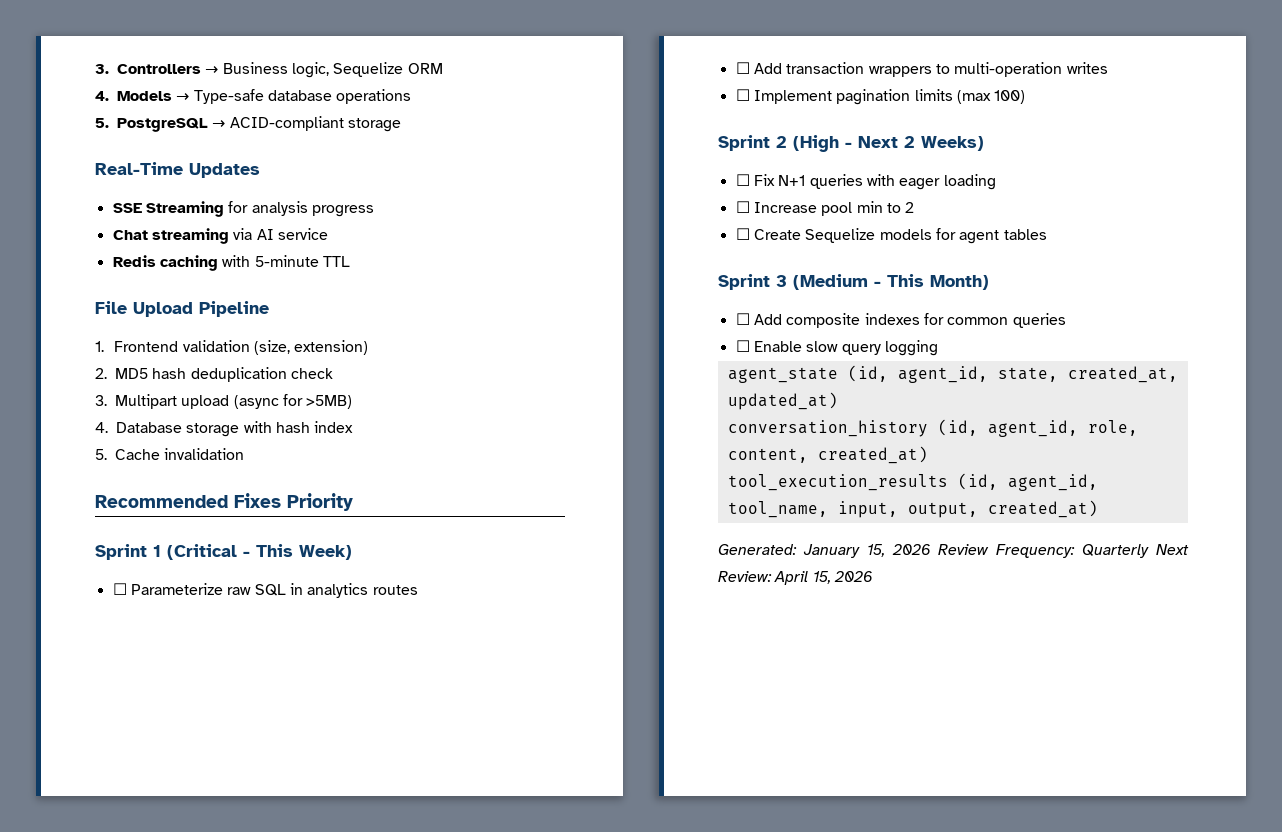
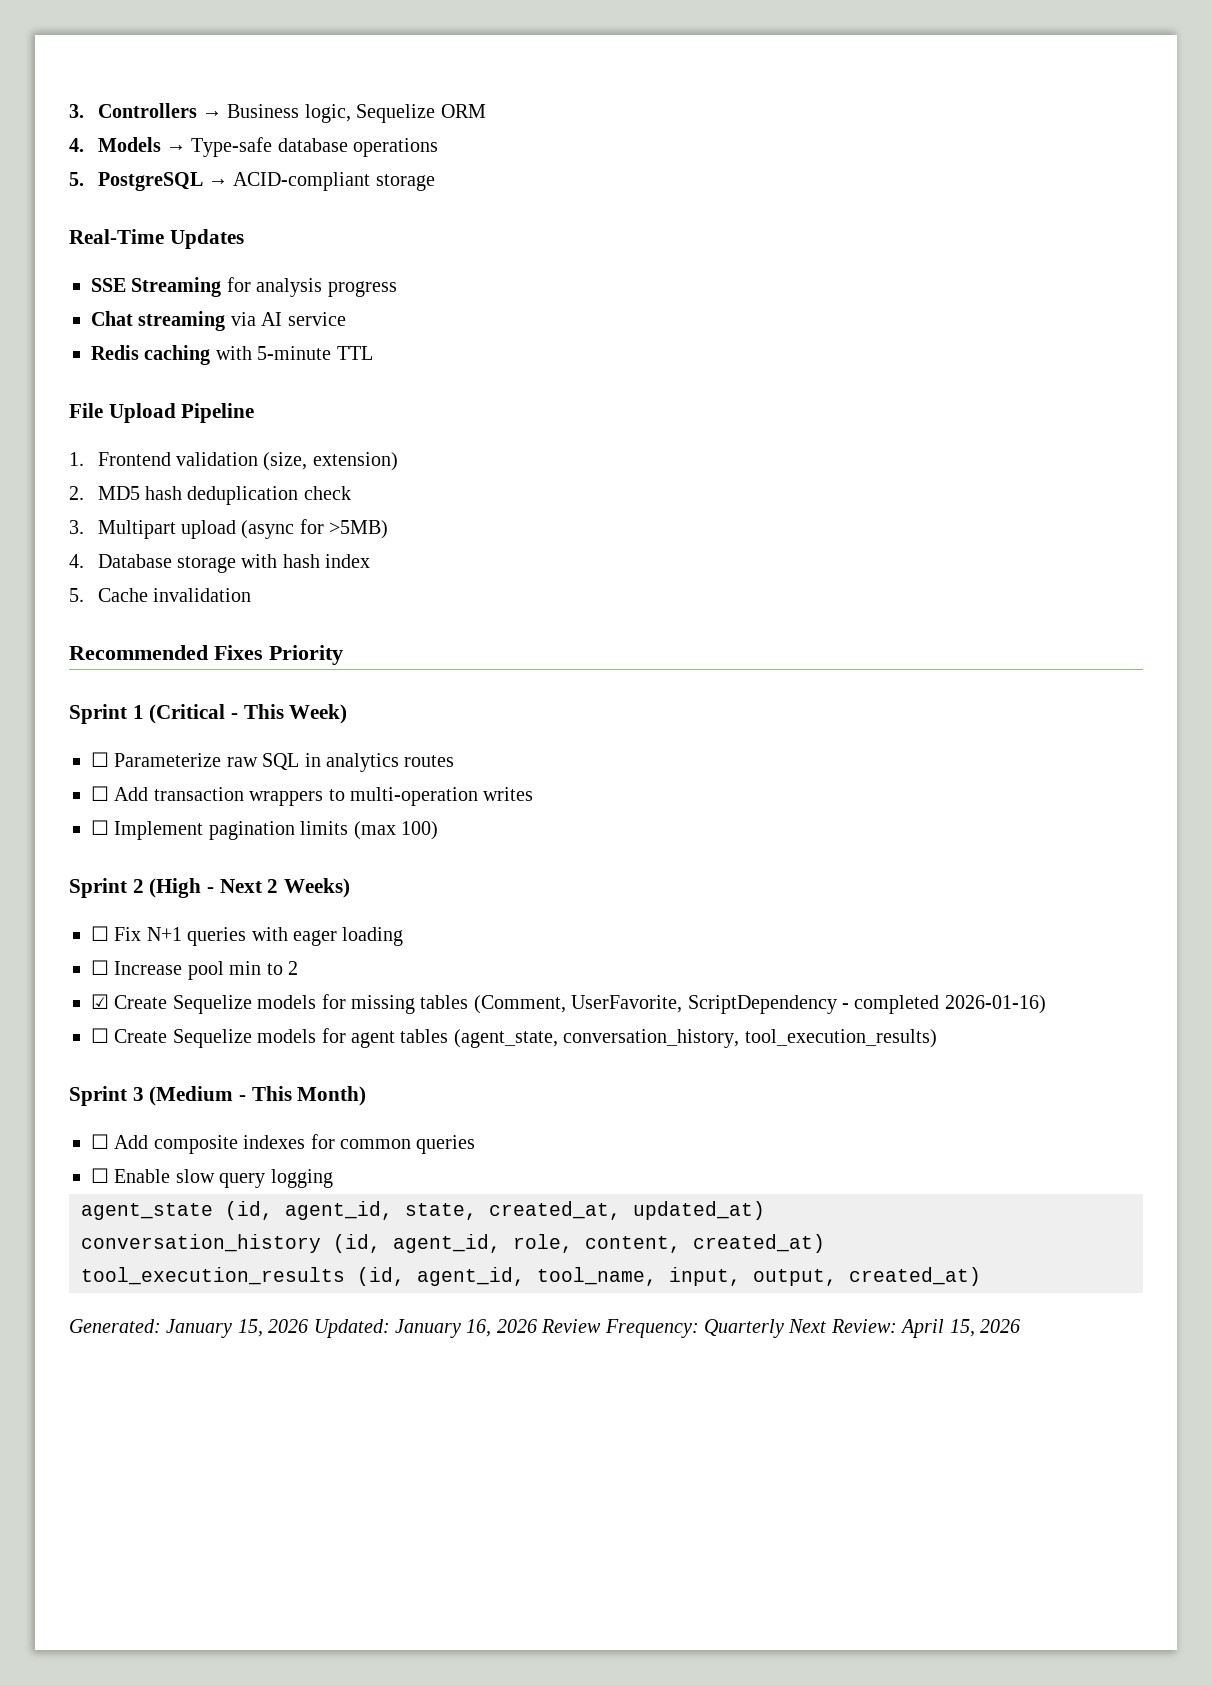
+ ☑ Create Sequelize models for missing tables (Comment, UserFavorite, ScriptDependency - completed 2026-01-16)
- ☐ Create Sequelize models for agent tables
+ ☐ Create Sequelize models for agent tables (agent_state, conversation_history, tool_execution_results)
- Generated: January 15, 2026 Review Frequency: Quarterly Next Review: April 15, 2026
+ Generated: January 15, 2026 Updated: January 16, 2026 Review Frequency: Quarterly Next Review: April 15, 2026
---*---
* [Work request]
Return exactly the lines of the data, and only those, from the line with "- Generated: January" through the last line, inclusive.

* [Task result]
- Generated: January 15, 2026 Review Frequency: Quarterly Next Review: April 15, 2026
+ Generated: January 15, 2026 Updated: January 16, 2026 Review Frequency: Quarterly Next Review: April 15, 2026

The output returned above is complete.